* [What you will do]
Copy verbatim the block of lines in the entries below whose first line contains "discount: none -> 8% = 1.40" and whose last line contains "discount: 10.00 -> none". Leave out all other lines.
Segment Open
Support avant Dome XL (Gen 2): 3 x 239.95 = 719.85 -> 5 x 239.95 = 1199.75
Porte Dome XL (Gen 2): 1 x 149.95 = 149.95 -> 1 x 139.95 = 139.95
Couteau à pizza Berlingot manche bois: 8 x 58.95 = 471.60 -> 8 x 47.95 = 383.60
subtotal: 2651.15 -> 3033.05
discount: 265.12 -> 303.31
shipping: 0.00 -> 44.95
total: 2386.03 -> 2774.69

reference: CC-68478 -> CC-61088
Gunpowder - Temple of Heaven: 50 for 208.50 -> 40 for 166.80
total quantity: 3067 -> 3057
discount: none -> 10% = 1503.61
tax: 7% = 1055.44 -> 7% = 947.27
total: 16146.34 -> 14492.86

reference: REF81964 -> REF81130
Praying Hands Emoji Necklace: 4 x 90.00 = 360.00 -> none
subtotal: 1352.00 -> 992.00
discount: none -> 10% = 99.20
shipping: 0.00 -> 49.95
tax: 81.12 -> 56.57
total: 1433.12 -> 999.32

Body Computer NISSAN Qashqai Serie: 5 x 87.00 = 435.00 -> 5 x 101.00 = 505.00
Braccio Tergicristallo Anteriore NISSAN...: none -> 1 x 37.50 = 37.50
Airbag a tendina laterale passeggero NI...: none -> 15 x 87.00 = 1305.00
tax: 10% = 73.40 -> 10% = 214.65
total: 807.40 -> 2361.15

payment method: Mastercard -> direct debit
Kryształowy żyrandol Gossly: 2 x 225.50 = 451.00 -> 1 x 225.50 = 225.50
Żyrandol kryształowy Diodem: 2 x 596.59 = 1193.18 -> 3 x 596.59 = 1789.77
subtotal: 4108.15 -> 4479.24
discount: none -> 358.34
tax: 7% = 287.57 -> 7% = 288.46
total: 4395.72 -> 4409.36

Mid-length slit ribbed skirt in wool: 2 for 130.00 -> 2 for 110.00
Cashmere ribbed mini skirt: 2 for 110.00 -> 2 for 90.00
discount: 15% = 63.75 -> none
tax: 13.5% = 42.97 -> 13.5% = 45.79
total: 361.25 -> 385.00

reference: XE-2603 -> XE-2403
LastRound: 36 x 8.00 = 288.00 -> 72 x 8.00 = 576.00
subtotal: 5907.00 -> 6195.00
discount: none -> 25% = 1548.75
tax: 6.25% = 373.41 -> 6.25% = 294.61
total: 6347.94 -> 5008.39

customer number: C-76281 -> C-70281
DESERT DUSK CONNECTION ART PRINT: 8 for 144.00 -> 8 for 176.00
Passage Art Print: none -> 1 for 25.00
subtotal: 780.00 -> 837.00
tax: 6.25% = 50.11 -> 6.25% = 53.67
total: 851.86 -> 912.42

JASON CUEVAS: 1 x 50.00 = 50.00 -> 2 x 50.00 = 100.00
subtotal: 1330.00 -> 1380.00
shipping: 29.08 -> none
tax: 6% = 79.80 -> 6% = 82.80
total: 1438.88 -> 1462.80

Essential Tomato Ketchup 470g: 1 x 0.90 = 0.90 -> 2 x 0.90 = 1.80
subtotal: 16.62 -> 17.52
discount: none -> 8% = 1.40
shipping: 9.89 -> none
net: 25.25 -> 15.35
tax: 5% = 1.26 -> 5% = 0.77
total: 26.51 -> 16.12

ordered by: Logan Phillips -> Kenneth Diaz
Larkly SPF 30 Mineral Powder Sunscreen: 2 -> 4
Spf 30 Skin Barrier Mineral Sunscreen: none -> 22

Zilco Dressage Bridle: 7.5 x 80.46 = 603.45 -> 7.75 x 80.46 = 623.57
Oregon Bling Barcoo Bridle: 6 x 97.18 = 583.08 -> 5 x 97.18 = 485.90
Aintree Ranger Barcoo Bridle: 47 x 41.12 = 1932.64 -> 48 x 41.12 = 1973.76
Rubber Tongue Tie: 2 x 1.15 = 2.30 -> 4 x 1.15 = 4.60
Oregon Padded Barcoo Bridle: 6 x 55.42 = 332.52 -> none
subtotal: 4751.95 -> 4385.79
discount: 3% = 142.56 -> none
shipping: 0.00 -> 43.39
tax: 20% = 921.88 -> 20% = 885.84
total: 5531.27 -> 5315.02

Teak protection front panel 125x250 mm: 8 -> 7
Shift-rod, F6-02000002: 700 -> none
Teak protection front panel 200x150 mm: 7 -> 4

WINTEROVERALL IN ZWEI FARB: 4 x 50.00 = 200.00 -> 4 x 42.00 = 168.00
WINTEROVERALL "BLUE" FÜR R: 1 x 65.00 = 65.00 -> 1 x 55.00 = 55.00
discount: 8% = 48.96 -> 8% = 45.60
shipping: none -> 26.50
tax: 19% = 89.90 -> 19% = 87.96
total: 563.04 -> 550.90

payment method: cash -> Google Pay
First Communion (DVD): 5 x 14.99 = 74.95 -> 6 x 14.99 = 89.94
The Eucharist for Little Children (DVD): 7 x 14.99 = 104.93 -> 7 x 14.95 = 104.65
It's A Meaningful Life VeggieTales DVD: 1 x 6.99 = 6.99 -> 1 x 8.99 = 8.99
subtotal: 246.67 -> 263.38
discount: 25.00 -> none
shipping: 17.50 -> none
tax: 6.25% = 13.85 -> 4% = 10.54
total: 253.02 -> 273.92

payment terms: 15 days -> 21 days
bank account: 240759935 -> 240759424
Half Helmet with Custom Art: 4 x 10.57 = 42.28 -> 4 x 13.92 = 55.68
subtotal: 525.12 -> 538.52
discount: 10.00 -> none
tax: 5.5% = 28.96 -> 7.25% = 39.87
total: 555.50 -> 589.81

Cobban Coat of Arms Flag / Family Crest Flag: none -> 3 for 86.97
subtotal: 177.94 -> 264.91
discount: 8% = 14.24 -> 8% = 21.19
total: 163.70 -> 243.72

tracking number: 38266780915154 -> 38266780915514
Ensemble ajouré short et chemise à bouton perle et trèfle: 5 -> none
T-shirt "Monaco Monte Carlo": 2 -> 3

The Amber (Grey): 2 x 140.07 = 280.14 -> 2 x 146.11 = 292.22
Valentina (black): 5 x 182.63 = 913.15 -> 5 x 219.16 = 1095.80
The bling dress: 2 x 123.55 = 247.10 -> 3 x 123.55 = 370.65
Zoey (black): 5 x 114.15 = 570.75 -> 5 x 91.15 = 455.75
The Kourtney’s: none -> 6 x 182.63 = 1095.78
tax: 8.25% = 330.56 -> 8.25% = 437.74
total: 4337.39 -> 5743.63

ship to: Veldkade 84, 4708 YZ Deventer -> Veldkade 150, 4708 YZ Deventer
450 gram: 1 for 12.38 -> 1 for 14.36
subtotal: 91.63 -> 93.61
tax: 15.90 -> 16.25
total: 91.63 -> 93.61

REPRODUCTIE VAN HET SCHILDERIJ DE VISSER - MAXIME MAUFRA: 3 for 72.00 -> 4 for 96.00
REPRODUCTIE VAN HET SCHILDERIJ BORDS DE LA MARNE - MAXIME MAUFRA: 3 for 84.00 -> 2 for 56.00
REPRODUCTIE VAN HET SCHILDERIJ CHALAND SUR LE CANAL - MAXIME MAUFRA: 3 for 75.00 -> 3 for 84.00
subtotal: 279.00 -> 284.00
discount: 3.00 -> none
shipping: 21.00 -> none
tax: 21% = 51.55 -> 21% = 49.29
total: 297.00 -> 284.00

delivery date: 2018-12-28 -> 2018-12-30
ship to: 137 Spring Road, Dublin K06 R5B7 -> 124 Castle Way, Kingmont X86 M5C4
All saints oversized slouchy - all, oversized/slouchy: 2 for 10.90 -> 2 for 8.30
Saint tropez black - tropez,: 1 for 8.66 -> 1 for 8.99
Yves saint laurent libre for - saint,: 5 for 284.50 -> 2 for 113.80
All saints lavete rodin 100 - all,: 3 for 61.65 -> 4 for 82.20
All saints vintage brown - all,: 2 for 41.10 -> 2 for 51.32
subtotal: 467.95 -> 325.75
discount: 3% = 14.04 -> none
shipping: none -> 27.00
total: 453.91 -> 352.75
Segment Closed
* [Exercise solution]
discount: none -> 8% = 1.40
shipping: 9.89 -> none
net: 25.25 -> 15.35
tax: 5% = 1.26 -> 5% = 0.77
total: 26.51 -> 16.12

ordered by: Logan Phillips -> Kenneth Diaz
Larkly SPF 30 Mineral Powder Sunscreen: 2 -> 4
Spf 30 Skin Barrier Mineral Sunscreen: none -> 22

Zilco Dressage Bridle: 7.5 x 80.46 = 603.45 -> 7.75 x 80.46 = 623.57
Oregon Bling Barcoo Bridle: 6 x 97.18 = 583.08 -> 5 x 97.18 = 485.90
Aintree Ranger Barcoo Bridle: 47 x 41.12 = 1932.64 -> 48 x 41.12 = 1973.76
Rubber Tongue Tie: 2 x 1.15 = 2.30 -> 4 x 1.15 = 4.60
Oregon Padded Barcoo Bridle: 6 x 55.42 = 332.52 -> none
subtotal: 4751.95 -> 4385.79
discount: 3% = 142.56 -> none
shipping: 0.00 -> 43.39
tax: 20% = 921.88 -> 20% = 885.84
total: 5531.27 -> 5315.02

Teak protection front panel 125x250 mm: 8 -> 7
Shift-rod, F6-02000002: 700 -> none
Teak protection front panel 200x150 mm: 7 -> 4

WINTEROVERALL IN ZWEI FARB: 4 x 50.00 = 200.00 -> 4 x 42.00 = 168.00
WINTEROVERALL "BLUE" FÜR R: 1 x 65.00 = 65.00 -> 1 x 55.00 = 55.00
discount: 8% = 48.96 -> 8% = 45.60
shipping: none -> 26.50
tax: 19% = 89.90 -> 19% = 87.96
total: 563.04 -> 550.90

payment method: cash -> Google Pay
First Communion (DVD): 5 x 14.99 = 74.95 -> 6 x 14.99 = 89.94
The Eucharist for Little Children (DVD): 7 x 14.99 = 104.93 -> 7 x 14.95 = 104.65
It's A Meaningful Life VeggieTales DVD: 1 x 6.99 = 6.99 -> 1 x 8.99 = 8.99
subtotal: 246.67 -> 263.38
discount: 25.00 -> none
shipping: 17.50 -> none
tax: 6.25% = 13.85 -> 4% = 10.54
total: 253.02 -> 273.92

payment terms: 15 days -> 21 days
bank account: 240759935 -> 240759424
Half Helmet with Custom Art: 4 x 10.57 = 42.28 -> 4 x 13.92 = 55.68
subtotal: 525.12 -> 538.52
discount: 10.00 -> none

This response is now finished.